** Opening Records supplied block **

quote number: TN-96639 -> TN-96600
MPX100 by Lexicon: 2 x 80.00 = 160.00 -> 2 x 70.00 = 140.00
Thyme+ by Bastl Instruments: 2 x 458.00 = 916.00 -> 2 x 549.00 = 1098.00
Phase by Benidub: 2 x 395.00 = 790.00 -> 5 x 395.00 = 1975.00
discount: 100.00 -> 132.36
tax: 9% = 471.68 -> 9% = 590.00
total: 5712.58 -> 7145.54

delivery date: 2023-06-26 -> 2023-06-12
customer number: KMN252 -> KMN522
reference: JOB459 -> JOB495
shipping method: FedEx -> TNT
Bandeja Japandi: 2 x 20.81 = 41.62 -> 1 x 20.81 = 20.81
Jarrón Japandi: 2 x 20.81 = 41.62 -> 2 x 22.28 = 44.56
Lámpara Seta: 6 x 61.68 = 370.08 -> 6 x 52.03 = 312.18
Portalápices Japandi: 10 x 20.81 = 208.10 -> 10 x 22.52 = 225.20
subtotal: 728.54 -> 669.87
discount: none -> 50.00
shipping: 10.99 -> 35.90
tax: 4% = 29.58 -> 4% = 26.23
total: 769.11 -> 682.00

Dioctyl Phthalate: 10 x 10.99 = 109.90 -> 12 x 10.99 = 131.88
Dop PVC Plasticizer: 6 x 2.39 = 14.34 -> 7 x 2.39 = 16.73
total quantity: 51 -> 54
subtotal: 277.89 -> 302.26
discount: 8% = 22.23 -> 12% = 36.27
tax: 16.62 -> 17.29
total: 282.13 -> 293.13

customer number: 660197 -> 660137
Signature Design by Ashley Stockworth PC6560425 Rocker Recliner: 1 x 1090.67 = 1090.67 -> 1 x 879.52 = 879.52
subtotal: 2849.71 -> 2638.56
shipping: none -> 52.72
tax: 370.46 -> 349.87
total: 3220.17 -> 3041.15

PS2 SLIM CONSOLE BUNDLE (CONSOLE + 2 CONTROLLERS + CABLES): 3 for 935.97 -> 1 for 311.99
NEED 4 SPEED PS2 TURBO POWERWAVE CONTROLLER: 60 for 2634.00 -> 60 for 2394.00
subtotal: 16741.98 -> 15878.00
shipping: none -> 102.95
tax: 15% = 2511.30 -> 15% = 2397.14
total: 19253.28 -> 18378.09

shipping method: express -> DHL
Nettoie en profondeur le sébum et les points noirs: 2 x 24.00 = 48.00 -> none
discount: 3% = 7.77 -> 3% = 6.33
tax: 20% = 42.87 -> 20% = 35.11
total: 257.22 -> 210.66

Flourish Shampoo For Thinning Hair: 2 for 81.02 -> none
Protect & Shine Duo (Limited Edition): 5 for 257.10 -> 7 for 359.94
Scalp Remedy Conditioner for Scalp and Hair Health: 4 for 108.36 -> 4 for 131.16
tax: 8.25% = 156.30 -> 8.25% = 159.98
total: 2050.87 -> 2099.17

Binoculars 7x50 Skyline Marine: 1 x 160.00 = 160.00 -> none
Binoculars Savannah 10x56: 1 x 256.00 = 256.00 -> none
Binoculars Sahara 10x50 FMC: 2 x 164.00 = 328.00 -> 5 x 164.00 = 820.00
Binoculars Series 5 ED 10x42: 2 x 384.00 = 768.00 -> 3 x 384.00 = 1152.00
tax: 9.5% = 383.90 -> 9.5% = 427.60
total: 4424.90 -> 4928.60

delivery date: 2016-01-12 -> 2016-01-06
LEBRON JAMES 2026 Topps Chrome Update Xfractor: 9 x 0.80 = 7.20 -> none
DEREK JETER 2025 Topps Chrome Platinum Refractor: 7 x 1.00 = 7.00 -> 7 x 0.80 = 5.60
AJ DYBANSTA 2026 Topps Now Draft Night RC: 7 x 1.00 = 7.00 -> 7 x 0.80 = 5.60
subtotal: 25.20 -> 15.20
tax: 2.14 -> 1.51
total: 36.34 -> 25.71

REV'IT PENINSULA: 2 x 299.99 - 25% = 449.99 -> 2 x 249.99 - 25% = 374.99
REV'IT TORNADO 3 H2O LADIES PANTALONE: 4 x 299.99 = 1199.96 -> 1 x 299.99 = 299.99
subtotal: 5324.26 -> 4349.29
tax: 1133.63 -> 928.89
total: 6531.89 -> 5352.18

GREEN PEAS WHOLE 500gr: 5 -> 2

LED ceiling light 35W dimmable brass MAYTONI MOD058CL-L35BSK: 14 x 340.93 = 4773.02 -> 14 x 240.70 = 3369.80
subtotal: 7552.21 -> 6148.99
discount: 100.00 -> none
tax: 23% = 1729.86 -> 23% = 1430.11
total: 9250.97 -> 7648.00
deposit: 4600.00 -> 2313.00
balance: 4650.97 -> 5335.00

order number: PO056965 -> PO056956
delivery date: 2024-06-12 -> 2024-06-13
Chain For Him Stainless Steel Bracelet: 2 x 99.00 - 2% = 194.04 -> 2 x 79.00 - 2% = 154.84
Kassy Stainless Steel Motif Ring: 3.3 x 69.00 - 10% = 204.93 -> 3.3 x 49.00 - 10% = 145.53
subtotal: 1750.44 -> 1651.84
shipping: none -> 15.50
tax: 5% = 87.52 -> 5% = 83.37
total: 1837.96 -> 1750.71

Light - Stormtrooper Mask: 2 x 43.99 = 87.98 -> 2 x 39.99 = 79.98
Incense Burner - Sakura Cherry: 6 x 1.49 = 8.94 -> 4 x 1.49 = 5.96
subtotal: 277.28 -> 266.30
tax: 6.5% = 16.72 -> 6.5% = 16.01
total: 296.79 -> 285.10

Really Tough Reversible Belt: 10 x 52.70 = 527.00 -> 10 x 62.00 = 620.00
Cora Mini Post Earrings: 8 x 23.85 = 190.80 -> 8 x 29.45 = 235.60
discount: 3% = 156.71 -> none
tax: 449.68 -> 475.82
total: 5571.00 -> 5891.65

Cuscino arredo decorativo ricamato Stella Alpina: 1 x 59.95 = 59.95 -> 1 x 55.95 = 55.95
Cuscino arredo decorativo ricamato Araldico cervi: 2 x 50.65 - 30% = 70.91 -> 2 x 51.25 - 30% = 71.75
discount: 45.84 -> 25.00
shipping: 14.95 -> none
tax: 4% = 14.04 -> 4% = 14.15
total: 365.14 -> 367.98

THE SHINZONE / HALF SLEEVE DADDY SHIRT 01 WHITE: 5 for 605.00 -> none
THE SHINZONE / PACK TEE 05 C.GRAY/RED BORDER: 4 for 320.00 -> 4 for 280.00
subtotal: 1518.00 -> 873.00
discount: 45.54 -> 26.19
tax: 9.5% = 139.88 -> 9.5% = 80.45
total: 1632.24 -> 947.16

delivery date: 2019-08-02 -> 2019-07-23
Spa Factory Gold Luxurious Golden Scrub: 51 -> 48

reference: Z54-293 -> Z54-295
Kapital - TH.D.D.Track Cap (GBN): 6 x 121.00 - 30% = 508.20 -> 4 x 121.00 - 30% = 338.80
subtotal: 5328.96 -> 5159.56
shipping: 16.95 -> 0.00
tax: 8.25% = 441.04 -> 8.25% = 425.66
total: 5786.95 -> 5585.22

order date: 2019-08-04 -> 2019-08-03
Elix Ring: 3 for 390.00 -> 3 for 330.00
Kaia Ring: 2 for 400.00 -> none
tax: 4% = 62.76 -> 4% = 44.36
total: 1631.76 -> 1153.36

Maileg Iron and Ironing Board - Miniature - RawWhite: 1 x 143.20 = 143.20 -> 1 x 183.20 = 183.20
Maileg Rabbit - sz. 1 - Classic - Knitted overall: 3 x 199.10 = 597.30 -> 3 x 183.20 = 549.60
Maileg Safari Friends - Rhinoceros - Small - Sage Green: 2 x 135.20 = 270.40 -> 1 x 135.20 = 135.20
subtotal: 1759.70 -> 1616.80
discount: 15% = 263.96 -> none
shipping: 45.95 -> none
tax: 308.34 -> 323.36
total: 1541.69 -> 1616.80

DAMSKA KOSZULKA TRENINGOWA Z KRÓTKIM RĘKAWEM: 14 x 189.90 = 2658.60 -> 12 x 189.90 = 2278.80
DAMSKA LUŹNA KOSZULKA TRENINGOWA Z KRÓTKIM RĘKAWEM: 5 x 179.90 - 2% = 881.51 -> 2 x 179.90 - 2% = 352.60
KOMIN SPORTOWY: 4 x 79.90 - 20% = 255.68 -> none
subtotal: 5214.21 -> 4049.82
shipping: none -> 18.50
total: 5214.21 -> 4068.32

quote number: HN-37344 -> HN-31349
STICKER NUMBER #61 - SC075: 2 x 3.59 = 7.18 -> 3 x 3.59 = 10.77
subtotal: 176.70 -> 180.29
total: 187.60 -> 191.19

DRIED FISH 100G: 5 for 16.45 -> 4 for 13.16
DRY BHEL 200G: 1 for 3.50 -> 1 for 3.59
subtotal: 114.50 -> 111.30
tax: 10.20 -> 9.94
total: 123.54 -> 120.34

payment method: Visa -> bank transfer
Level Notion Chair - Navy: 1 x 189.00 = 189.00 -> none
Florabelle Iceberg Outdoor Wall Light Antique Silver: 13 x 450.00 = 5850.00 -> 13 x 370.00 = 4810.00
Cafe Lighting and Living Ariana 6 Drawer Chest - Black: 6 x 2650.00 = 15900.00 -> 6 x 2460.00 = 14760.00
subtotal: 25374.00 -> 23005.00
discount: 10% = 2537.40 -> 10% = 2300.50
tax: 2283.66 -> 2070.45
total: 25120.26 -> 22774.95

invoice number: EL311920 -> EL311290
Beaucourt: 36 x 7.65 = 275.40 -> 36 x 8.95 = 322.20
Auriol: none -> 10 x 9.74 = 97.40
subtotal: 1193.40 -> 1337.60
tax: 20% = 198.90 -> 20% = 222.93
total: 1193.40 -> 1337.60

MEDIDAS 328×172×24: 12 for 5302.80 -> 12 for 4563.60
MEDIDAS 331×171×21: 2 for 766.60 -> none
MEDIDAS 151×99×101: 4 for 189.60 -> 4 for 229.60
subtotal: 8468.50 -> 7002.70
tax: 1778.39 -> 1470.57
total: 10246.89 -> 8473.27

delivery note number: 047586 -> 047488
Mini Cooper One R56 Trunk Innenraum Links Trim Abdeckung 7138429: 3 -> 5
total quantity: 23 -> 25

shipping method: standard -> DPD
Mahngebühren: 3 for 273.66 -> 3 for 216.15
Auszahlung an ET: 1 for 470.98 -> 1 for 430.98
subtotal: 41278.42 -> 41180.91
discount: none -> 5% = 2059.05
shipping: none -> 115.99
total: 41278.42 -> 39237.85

** Closing Records supplied block **

■ Aim of the exercise: Return only the lines above that run from the opening line through the line containing "Portalápices Japandi: 10", exactly as written.

■ Task solution:
quote number: TN-96639 -> TN-96600
MPX100 by Lexicon: 2 x 80.00 = 160.00 -> 2 x 70.00 = 140.00
Thyme+ by Bastl Instruments: 2 x 458.00 = 916.00 -> 2 x 549.00 = 1098.00
Phase by Benidub: 2 x 395.00 = 790.00 -> 5 x 395.00 = 1975.00
discount: 100.00 -> 132.36
tax: 9% = 471.68 -> 9% = 590.00
total: 5712.58 -> 7145.54

delivery date: 2023-06-26 -> 2023-06-12
customer number: KMN252 -> KMN522
reference: JOB459 -> JOB495
shipping method: FedEx -> TNT
Bandeja Japandi: 2 x 20.81 = 41.62 -> 1 x 20.81 = 20.81
Jarrón Japandi: 2 x 20.81 = 41.62 -> 2 x 22.28 = 44.56
Lámpara Seta: 6 x 61.68 = 370.08 -> 6 x 52.03 = 312.18
Portalápices Japandi: 10 x 20.81 = 208.10 -> 10 x 22.52 = 225.20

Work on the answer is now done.